Australian Markets Weekly: 25 September 2017
Jobs boom seeing some emerging rises in advertised salaries.
- The unemployment/wages nexus is very uncertain at the moment with wages growth not lifting around the world despite tightening labour markets. For now central banks are still holding the faith on traditional linkages between unemployment and wages. Are they wrong? NAB research suggests not with wage indicators starting to turn higher, albeit slowly.
- In this Weekly we delve into the industries driving Australia’s recent jobs boom and find wages indicators (advertised salaries) are starting to lift.
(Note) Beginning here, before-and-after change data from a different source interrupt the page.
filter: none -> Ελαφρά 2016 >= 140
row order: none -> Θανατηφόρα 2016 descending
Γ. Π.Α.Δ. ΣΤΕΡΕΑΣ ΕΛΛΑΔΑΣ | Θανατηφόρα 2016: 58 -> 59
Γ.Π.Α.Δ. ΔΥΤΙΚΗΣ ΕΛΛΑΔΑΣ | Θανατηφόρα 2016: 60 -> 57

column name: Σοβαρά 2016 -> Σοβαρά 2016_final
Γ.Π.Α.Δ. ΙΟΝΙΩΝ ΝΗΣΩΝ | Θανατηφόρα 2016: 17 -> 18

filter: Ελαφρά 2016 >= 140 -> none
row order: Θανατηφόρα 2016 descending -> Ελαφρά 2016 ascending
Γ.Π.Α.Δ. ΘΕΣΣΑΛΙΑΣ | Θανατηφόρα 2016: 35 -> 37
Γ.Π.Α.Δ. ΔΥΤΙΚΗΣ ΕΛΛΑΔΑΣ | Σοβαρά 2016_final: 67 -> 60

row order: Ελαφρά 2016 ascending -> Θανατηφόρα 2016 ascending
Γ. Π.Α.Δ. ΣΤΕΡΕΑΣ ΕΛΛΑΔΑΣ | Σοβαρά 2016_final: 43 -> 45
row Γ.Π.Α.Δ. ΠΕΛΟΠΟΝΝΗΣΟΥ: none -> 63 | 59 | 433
Growth in advertised salaries is strongest in the industries with strong job creation.
- Over the past 12 months, Australia has created 324.8k jobs in trend terms. Just four industries have driven 91% of the job creation in the past year: Healthcare & social assistance (+117.0k); Construction (+83.3k); Education & training (+49.1k); and Accommodation & food services (+46.5k). A traditional read on the jobs/wages nexus would prompt one to think wages should be lifting in these sectors.
- Are they? Using average advertised salaries on SEEK.com.au – what we consider to be a measure of wages pressure – we find advertised salaries are starting to lift slowly for Construction (particularly sub-sectors of design & architecture, real estate & property, and trades & services), Education & Training, and Hospitality. Average advertised salaries are yet to lift significantly for Healthcare related sectors, perhaps indicative of still ongoing spare capacity (underemployment) and the sector drawing in more job seekers from outside of the labour force/industry.
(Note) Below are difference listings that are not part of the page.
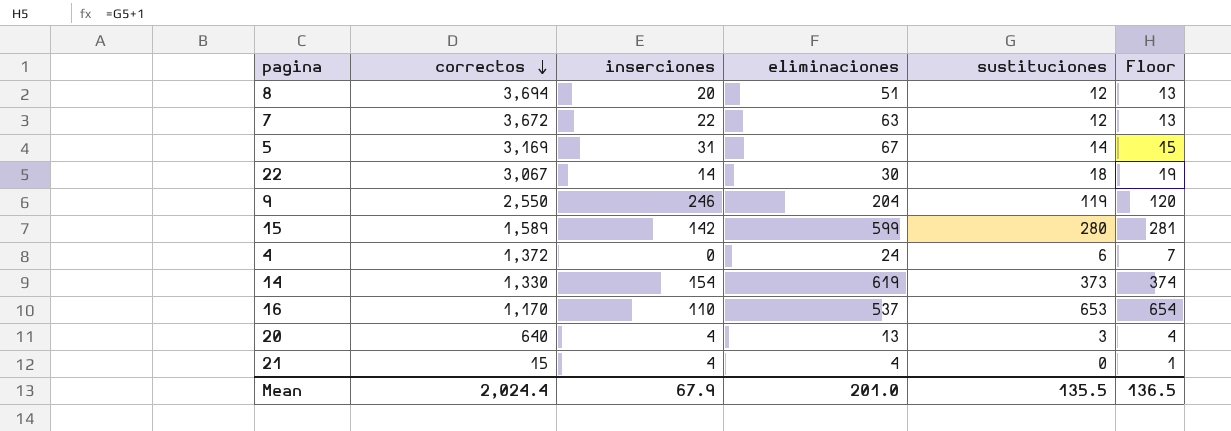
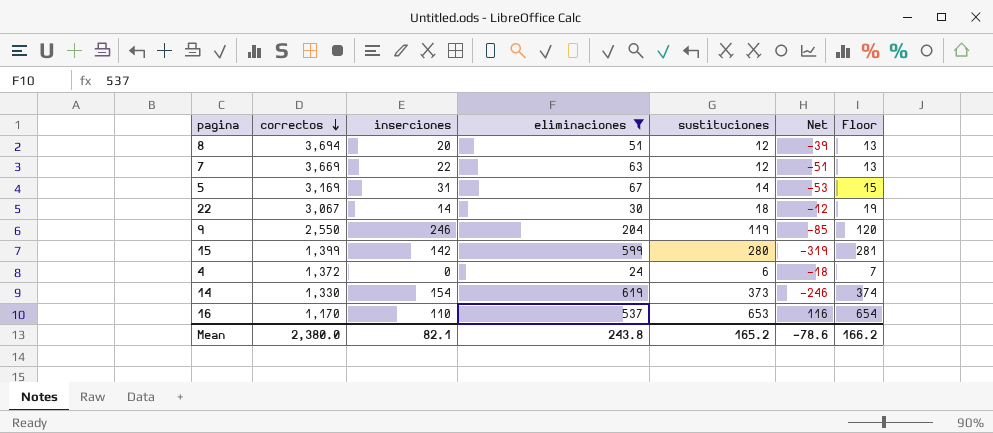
filter: none -> eliminaciones >= 24
column Net | formula: none -> [sustituciones] - [eliminaciones]
7 | correctos: 3,672 -> 3,669
15 | correctos: 1,589 -> 1,399
Mean | correctos: 2,024.4 -> 2,380.0
Mean | inserciones: 67.9 -> 82.1
Mean | eliminaciones: 201.0 -> 243.8
Mean | sustituciones: 135.5 -> 165.2
Mean | Floor: 136.5 -> 166.2

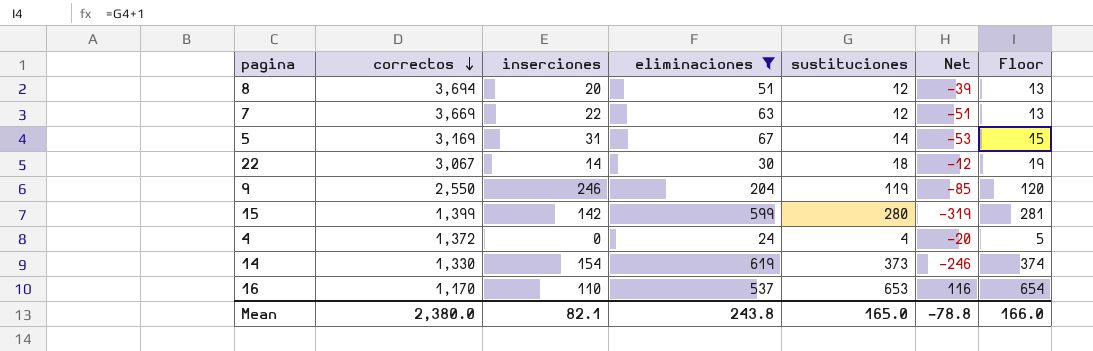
4 | sustituciones: 6 -> 4
4 | Net: -18 -> -20
4 | Floor: 7 -> 5
Mean | sustituciones: 165.2 -> 165.0
Mean | Net: -78.6 -> -78.8
Mean | Floor: 166.2 -> 166.0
- Supporting a slightly more positive wages outlook, our earlier modelling of wages suggests a tentative turnaround is near. That modelling found underemployment and lower inflation expectations can almost fully account for subdued nominal wages growth to date. The model now points to a modest uplift in wages growth due to lower labour market slack from the slight decline in underemployment (now 8.6% from 8.9% in February), and higher inflation expectations.
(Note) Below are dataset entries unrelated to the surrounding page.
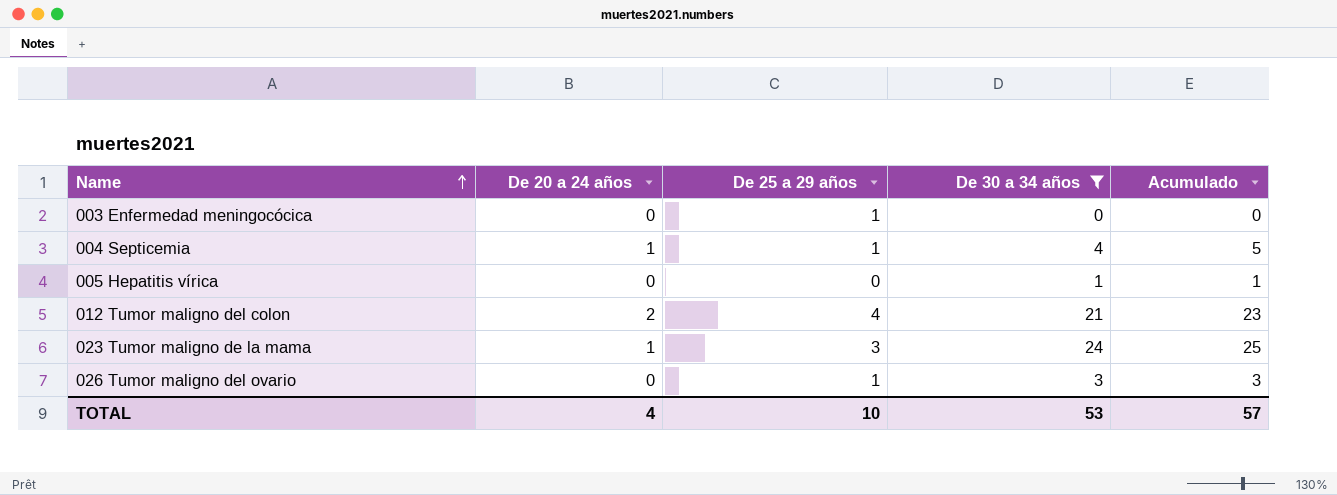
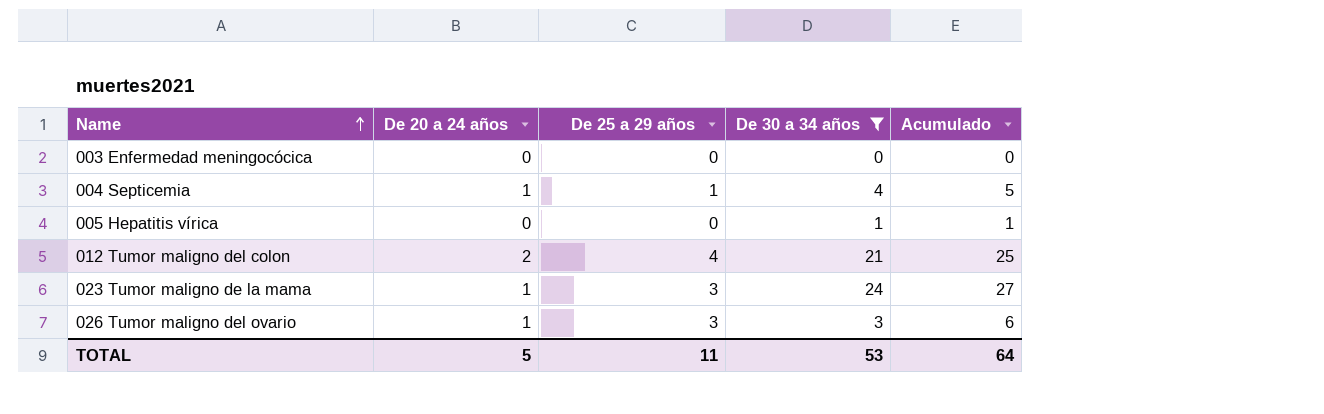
column Acumulado | formula: [De 20 a 24 años] + [De 30 a 34 años] -> [De 25 a 29 años] + [De 30 a 34 años]
003 Enfermedad meningocócica | De 25 a 29 años: 1 -> 0
026 Tumor maligno del ovario | De 20 a 24 años: 0 -> 1
026 Tumor maligno del ovario | De 25 a 29 años: 1 -> 3
TOTAL | De 20 a 24 años: 4 -> 5
TOTAL | De 25 a 29 años: 10 -> 11
TOTAL | Acumulado: 57 -> 64

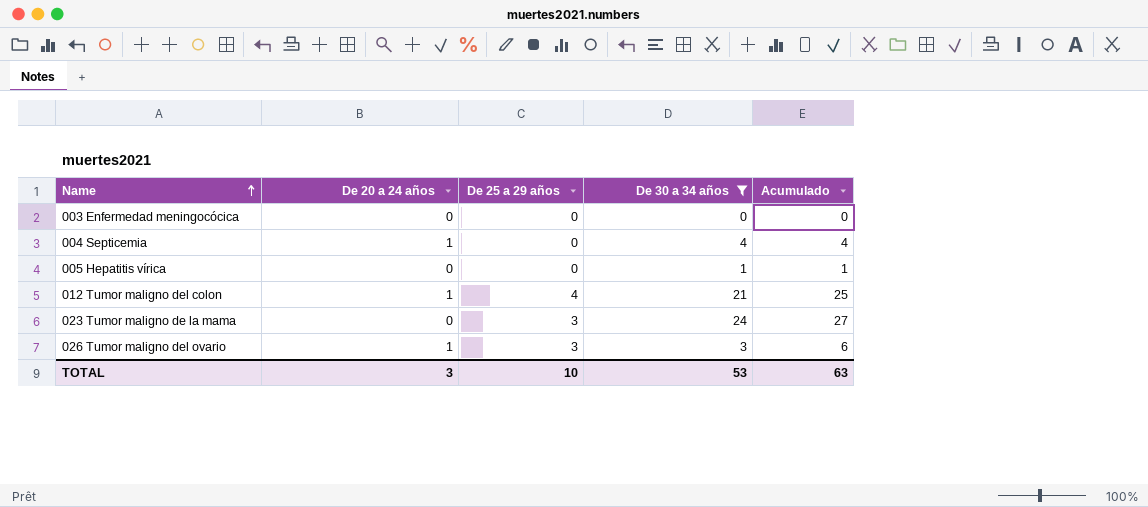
004 Septicemia | De 25 a 29 años: 1 -> 0
004 Septicemia | Acumulado: 5 -> 4
012 Tumor maligno del colon | De 20 a 24 años: 2 -> 1
023 Tumor maligno de la mama | De 20 a 24 años: 1 -> 0
TOTAL | De 20 a 24 años: 5 -> 3
TOTAL | De 25 a 29 años: 11 -> 10
TOTAL | Acumulado: 64 -> 63

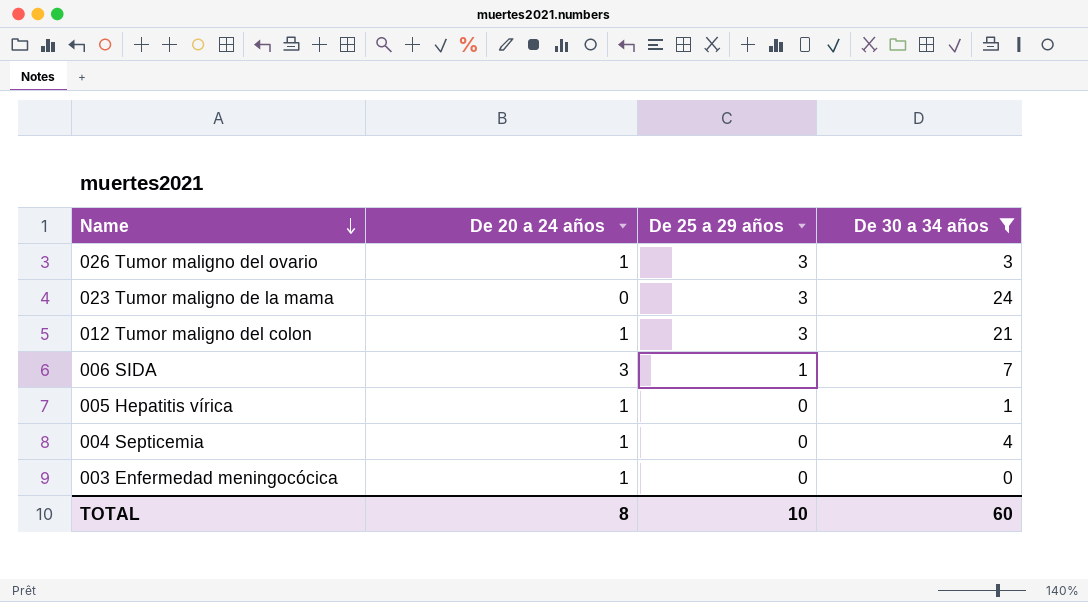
row order: Name ascending -> Name descending
column Acumulado | formula: [De 25 a 29 años] + [De 30 a 34 años] -> none
012 Tumor maligno del colon | De 25 a 29 años: 4 -> 3
row 006 SIDA: none -> 3 | 1 | 7
005 Hepatitis vírica | De 20 a 24 años: 0 -> 1
003 Enfermedad meningocócica | De 20 a 24 años: 0 -> 1
TOTAL | De 20 a 24 años: 3 -> 8
TOTAL | De 30 a 34 años: 53 -> 60

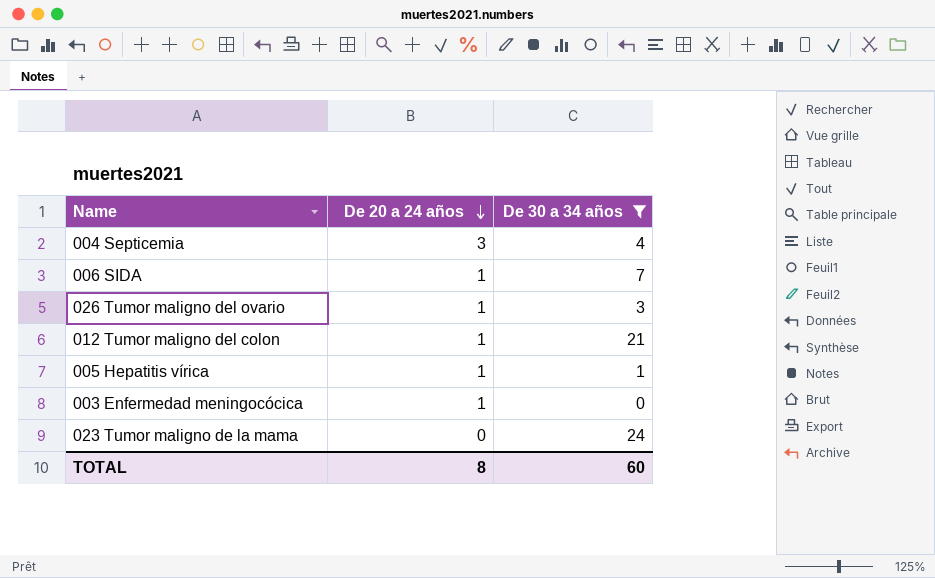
row order: Name descending -> De 20 a 24 años descending
column De 25 a 29 años | position: 3 -> none
004 Septicemia | De 20 a 24 años: 1 -> 3
006 SIDA | De 20 a 24 años: 3 -> 1

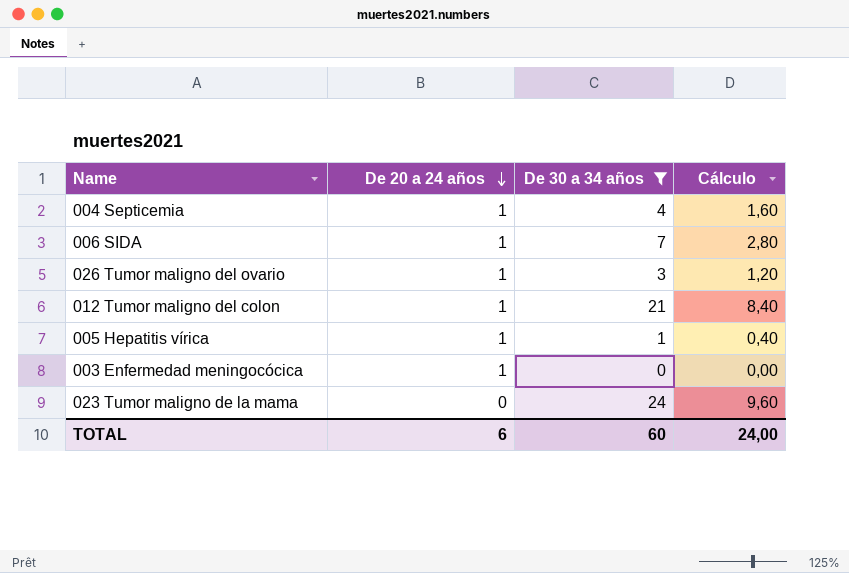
column Cálculo | formula: none -> [De 30 a 34 años] * 0,4
004 Septicemia | De 20 a 24 años: 3 -> 1
TOTAL | De 20 a 24 años: 8 -> 6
- For the week ahead, the only local data of market interest is Friday’s RBA Credit report for August. There are two RBA speeches, though these may come and go without too much market fanfare. RBA Assistant Governor (Financial Stability) Michelle Bullock is on a panel while RBA Deputy Governor Guy Debelle is speaking at a Bank of England conference.
- Offshore, it’s quiet for major data, Japanese and US inflation and China’s PMIs (at the end of the week) the highlights. There’s a deluge of speeches though, including Yellen, Draghi, Carney, Lagarde, Poloz, and more.